━━━ Given information ━━━

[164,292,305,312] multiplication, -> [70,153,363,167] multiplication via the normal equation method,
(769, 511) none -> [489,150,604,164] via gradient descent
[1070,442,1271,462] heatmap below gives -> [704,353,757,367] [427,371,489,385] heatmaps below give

━━━
━━━ Given information ━━━

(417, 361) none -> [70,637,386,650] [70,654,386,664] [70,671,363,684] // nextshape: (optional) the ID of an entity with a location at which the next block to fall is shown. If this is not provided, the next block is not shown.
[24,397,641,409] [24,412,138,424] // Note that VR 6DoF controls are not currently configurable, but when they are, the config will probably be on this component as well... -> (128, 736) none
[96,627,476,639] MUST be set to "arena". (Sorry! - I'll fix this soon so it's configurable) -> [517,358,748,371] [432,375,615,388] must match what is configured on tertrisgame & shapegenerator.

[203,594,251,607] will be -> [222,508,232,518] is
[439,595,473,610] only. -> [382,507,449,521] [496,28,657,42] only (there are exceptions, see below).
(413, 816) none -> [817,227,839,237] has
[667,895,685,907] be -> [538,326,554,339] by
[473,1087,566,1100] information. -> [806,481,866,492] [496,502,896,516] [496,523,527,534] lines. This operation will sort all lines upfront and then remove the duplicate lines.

━━━

◆ Prompt: Everything above from the line containing "[164,292,305,312] multiplication, ->" through the line containing "(769, 511) none" must be copied exactly. Nothing outside that range belongs in the answer.

◆ Exercise output:
[164,292,305,312] multiplication, -> [70,153,363,167] multiplication via the normal equation method,
(769, 511) none -> [489,150,604,164] via gradient descent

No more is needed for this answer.